Task brief
Of all the lines below, output only those starting at the one with "(240, 326) none" and ending at the one with "(617, 259) none", both ends included, exactly as written.

Data items
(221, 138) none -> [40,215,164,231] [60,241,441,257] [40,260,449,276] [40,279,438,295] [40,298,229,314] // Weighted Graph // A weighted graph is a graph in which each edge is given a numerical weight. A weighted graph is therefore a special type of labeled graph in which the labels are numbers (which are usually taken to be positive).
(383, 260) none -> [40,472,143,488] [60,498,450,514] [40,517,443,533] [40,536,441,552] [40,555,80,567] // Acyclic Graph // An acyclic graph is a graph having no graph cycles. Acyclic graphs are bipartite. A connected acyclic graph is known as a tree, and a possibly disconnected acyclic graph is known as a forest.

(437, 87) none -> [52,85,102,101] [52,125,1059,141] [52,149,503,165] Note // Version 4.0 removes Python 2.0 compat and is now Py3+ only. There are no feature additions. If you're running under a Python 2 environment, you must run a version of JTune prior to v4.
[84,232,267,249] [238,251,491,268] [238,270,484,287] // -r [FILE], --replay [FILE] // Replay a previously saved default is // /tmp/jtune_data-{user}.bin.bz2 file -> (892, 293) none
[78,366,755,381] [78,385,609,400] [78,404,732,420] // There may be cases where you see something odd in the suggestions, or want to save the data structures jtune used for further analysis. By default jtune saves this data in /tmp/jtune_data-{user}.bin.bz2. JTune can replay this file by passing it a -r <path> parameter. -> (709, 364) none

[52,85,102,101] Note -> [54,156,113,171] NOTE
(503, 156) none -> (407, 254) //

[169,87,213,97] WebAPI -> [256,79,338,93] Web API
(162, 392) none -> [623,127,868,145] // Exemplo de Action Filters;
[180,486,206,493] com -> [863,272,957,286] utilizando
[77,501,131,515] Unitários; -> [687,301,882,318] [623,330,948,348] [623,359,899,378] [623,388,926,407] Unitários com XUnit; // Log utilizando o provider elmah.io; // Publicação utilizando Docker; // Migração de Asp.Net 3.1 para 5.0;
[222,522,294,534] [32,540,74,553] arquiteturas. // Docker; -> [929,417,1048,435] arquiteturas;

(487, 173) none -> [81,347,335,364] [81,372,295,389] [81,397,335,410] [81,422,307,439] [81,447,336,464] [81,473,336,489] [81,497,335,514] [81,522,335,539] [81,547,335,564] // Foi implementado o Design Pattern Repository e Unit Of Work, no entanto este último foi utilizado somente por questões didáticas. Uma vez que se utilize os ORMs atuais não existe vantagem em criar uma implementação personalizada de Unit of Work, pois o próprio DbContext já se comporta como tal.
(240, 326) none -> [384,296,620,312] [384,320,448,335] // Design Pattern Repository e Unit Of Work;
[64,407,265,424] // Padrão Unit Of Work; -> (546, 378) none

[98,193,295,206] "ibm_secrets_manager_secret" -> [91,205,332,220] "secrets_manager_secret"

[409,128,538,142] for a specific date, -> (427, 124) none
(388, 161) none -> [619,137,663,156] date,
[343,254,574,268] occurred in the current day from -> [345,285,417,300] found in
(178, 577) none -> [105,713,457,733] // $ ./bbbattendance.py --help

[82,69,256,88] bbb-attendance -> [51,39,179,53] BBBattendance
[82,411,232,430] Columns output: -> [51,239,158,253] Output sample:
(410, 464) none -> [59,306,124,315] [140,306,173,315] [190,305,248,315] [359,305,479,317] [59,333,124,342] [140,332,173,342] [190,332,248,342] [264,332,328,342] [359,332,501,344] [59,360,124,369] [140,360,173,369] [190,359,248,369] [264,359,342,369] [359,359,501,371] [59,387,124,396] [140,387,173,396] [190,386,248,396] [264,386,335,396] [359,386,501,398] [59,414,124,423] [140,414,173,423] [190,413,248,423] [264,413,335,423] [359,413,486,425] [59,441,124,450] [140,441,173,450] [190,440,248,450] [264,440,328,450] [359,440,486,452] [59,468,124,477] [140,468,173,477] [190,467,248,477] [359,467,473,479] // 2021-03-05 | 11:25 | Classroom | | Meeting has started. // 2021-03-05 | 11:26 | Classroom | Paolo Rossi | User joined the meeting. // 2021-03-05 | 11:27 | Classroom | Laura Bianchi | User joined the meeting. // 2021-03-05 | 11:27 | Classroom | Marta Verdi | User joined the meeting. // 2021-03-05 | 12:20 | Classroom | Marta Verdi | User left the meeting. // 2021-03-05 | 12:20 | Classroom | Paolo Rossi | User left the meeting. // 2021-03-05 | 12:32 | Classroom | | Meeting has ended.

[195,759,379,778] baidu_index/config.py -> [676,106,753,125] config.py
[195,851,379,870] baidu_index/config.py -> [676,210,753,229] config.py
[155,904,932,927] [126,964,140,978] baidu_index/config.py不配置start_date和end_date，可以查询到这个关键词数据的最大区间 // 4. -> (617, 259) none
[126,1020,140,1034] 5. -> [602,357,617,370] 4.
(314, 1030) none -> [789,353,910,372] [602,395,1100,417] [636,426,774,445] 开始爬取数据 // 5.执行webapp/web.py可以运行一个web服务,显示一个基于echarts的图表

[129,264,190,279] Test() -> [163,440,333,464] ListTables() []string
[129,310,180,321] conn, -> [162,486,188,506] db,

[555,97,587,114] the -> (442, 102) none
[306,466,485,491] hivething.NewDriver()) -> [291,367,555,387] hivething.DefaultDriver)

Task response
(240, 326) none -> [384,296,620,312] [384,320,448,335] // Design Pattern Repository e Unit Of Work;
[64,407,265,424] // Padrão Unit Of Work; -> (546, 378) none

[98,193,295,206] "ibm_secrets_manager_secret" -> [91,205,332,220] "secrets_manager_secret"

[409,128,538,142] for a specific date, -> (427, 124) none
(388, 161) none -> [619,137,663,156] date,
[343,254,574,268] occurred in the current day from -> [345,285,417,300] found in
(178, 577) none -> [105,713,457,733] // $ ./bbbattendance.py --help

[82,69,256,88] bbb-attendance -> [51,39,179,53] BBBattendance
[82,411,232,430] Columns output: -> [51,239,158,253] Output sample:
(410, 464) none -> [59,306,124,315] [140,306,173,315] [190,305,248,315] [359,305,479,317] [59,333,124,342] [140,332,173,342] [190,332,248,342] [264,332,328,342] [359,332,501,344] [59,360,124,369] [140,360,173,369] [190,359,248,369] [264,359,342,369] [359,359,501,371] [59,387,124,396] [140,387,173,396] [190,386,248,396] [264,386,335,396] [359,386,501,398] [59,414,124,423] [140,414,173,423] [190,413,248,423] [264,413,335,423] [359,413,486,425] [59,441,124,450] [140,441,173,450] [190,440,248,450] [264,440,328,450] [359,440,486,452] [59,468,124,477] [140,468,173,477] [190,467,248,477] [359,467,473,479] // 2021-03-05 | 11:25 | Classroom | | Meeting has started. // 2021-03-05 | 11:26 | Classroom | Paolo Rossi | User joined the meeting. // 2021-03-05 | 11:27 | Classroom | Laura Bianchi | User joined the meeting. // 2021-03-05 | 11:27 | Classroom | Marta Verdi | User joined the meeting. // 2021-03-05 | 12:20 | Classroom | Marta Verdi | User left the meeting. // 2021-03-05 | 12:20 | Classroom | Paolo Rossi | User left the meeting. // 2021-03-05 | 12:32 | Classroom | | Meeting has ended.

[195,759,379,778] baidu_index/config.py -> [676,106,753,125] config.py
[195,851,379,870] baidu_index/config.py -> [676,210,753,229] config.py
[155,904,932,927] [126,964,140,978] baidu_index/config.py不配置start_date和end_date，可以查询到这个关键词数据的最大区间 // 4. -> (617, 259) none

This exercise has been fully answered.